TRIPULANTES DESTA MESMA NAVE

quarta-feira, 16 de julho de 2008

Algemaram a República

Os nossos fotógrafos cratenses sabem bem disso. Uma foto pode valer mais do que muitos parágrafos. A foto da reunião do Presidente Lula com o Presidente do Supremo, o Ministro da Defesa e o Ministro da Justiça diz da pior natureza do espírito republicano. Neste dia o cidadão tem a sensação de que estas pessoas do mais alto relevo da vida política nacional estão completamente despreparadas para o enorme patrimônio de um país continental e com 200 milhões de habitantes.
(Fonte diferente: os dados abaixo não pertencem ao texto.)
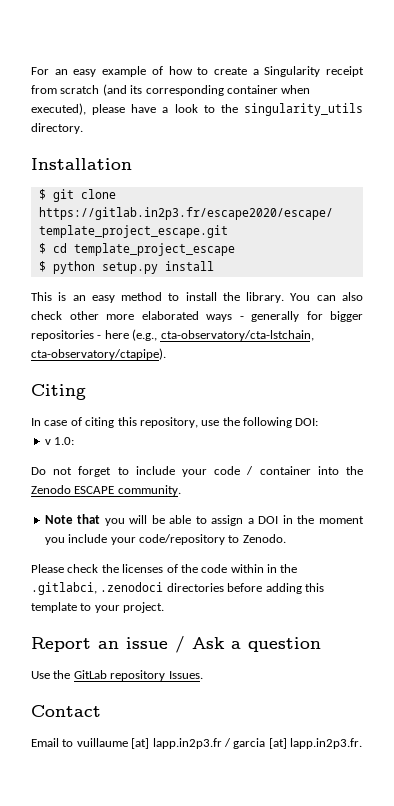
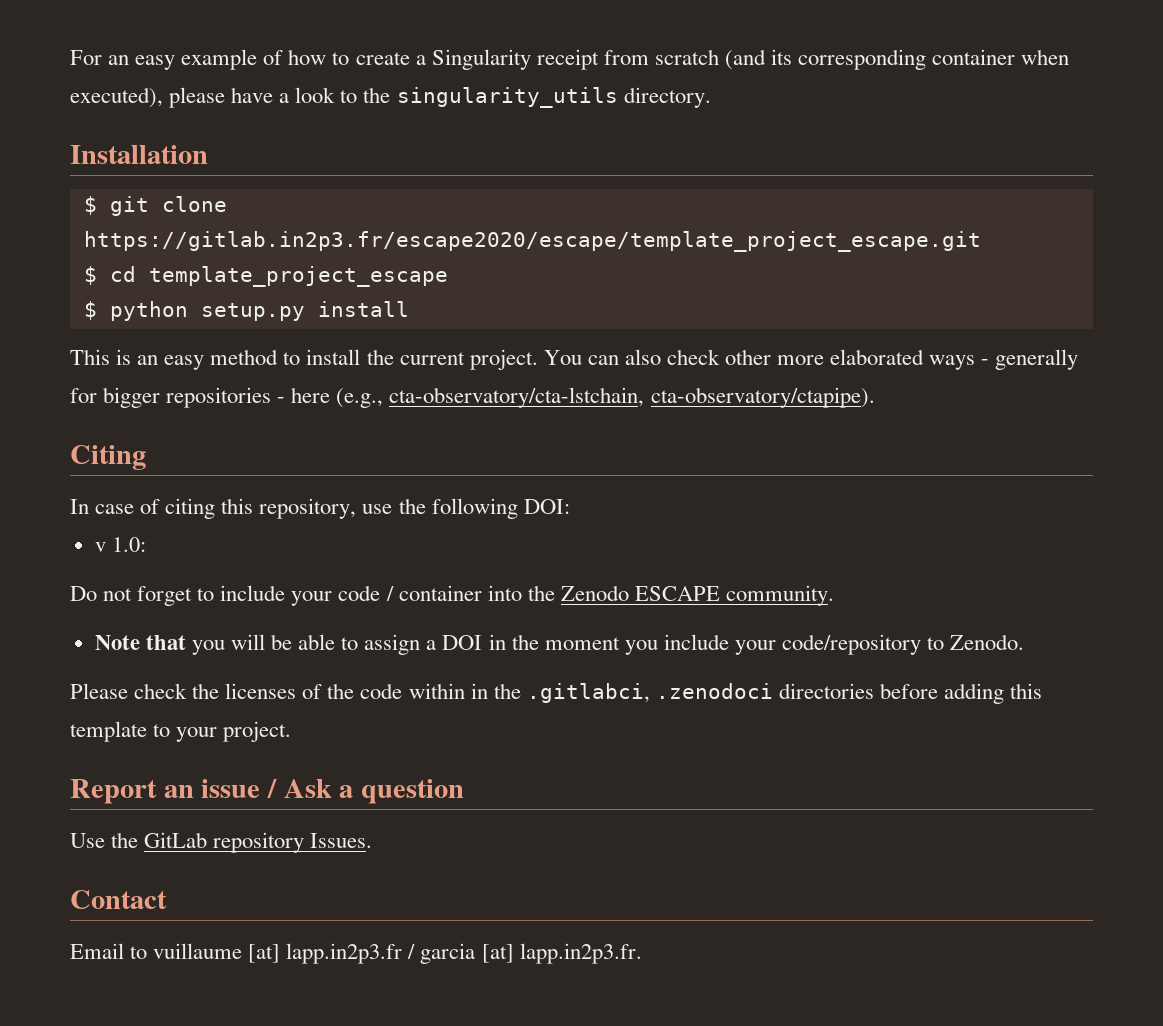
[246,292,285,303] library. -> [399,349,538,370] current project.

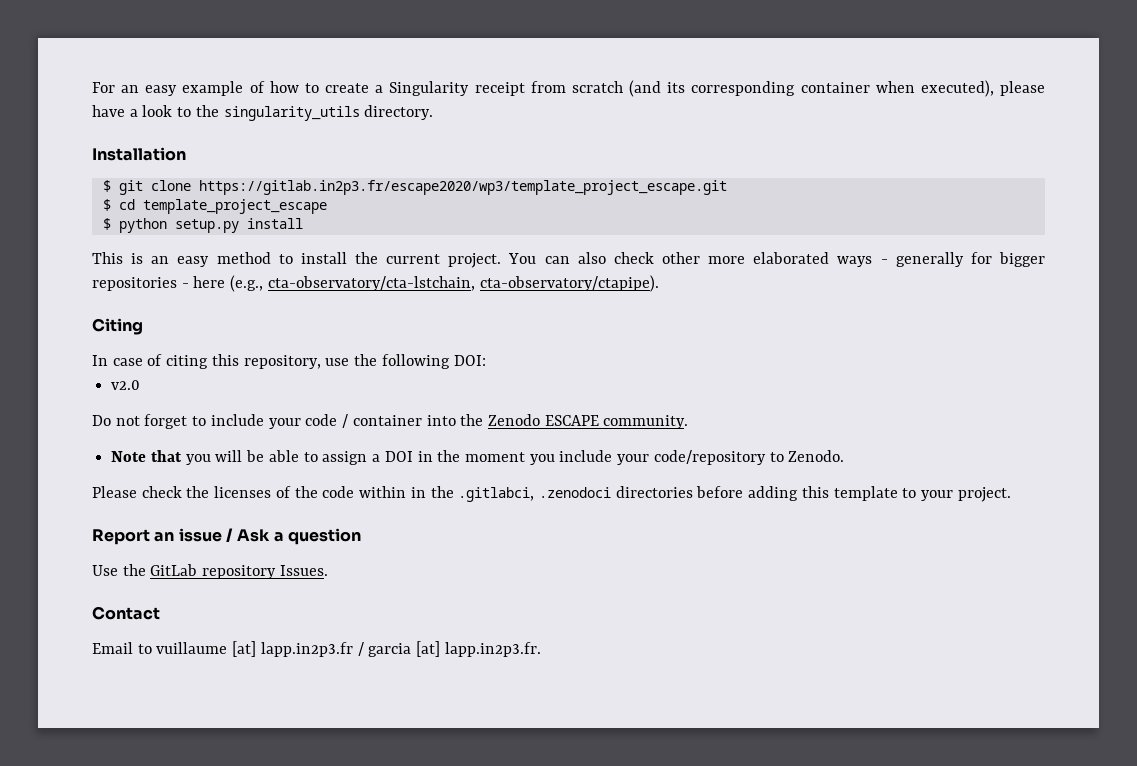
[83,231,981,252] https://gitlab.in2p3.fr/escape2020/escape/template_project_escape.git -> [198,180,727,195] https://gitlab.in2p3.fr/escape2020/wp3/template_project_escape.git
[94,537,146,552] v 1.0: -> [111,380,141,390] v2.0

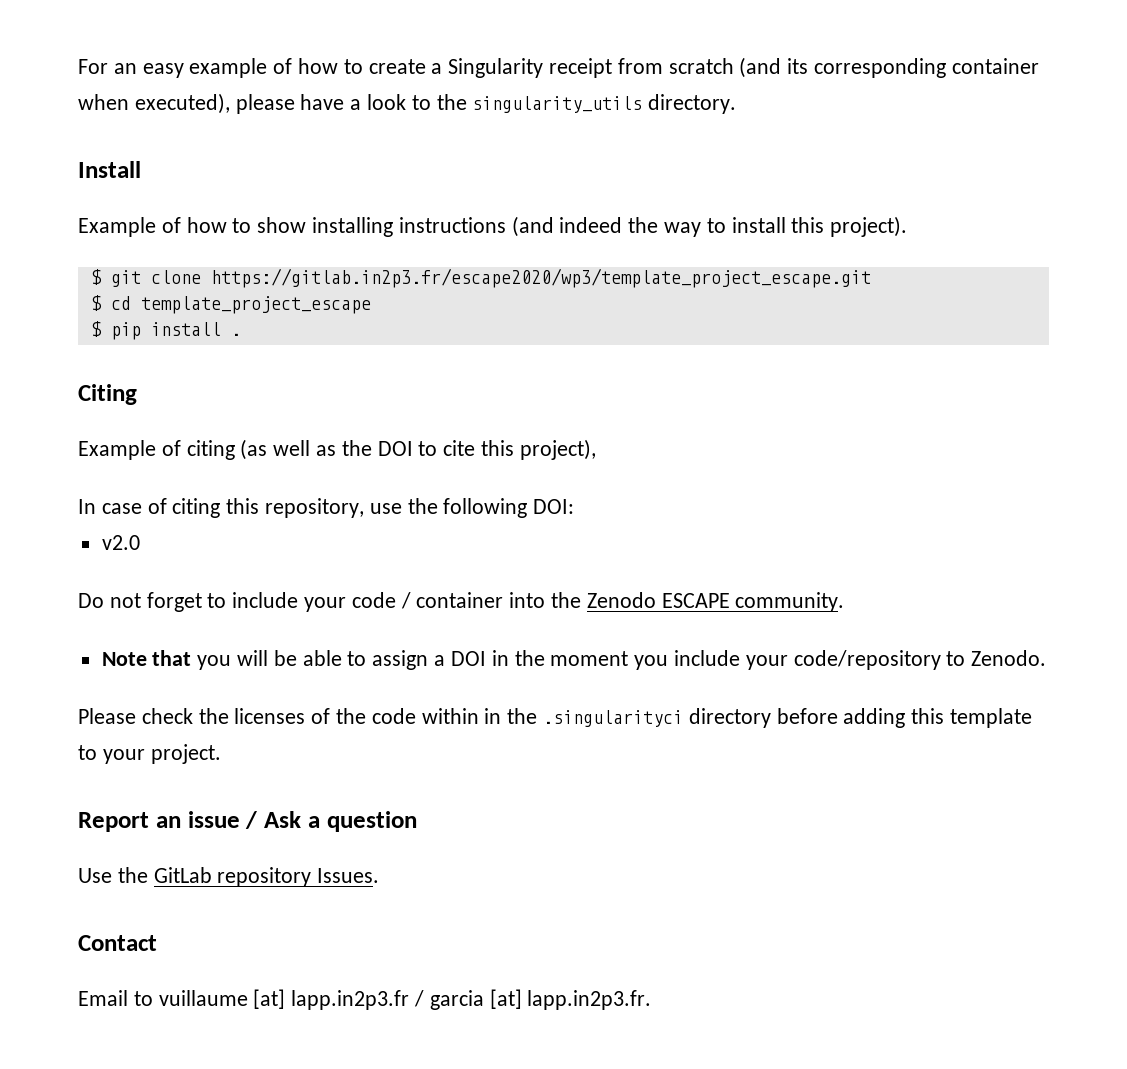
[92,147,186,161] Installation -> [78,161,141,178] [78,216,908,237] Install // Example of how to show installing instructions (and indeed the way to install this project).
[118,218,303,233] [92,252,1045,268] [92,275,659,292] [92,318,143,335] python setup.py install // This is an easy method to install the current project. You can also check other more elaborated ways - generally for bigger repositories - here (e.g., cta-observatory/cta-lstchain, cta-observatory/ctapipe). // Citing -> [110,322,241,340] [78,384,137,405] [78,439,596,460] pip install . // Citing // Example of citing (as well as the DOI to cite this project),
[458,486,693,502] .gitlabci, .zenodoci directories -> [543,708,771,728] .singularityci directory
A primeira impropriedade é a presença do Ministro da Defesa. Se você estranhou esta impropriedade, agora reflita. No centro de uma crise entre dois poderes, os representantes máximos deveriam ser fotografados os dois juntos. O que o ministro Jobim estaria fazendo naquela reunião? Reforçando a idéia que não existem os poderes da república? Que estaria ali por uma mera questão de ter sido, no passado presidente do Supremo, mas hoje é nomeado pelo presidente da república?
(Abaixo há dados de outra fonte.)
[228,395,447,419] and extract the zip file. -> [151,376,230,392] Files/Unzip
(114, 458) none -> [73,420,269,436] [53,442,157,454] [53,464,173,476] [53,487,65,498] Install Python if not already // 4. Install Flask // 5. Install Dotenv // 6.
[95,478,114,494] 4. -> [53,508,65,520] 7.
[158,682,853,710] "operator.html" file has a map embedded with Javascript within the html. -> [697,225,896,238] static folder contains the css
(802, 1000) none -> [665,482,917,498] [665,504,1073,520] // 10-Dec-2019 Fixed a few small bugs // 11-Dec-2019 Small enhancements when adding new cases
A segunda é ter se incluído na foto o ministro da Justiça, pois ficou marcado que ele é insuficiente para uma reunião com jurisconsultos, assim o presidente teria o sábio ministro Jobim. O mais humilhante para os poderes da república é que neste dia se tratava de uma questão específica de um banqueiro sendo acusado pela polícia e a justiça federal. Não se tratava de uma questão republicana, de um fator coletivo de toda sociedade.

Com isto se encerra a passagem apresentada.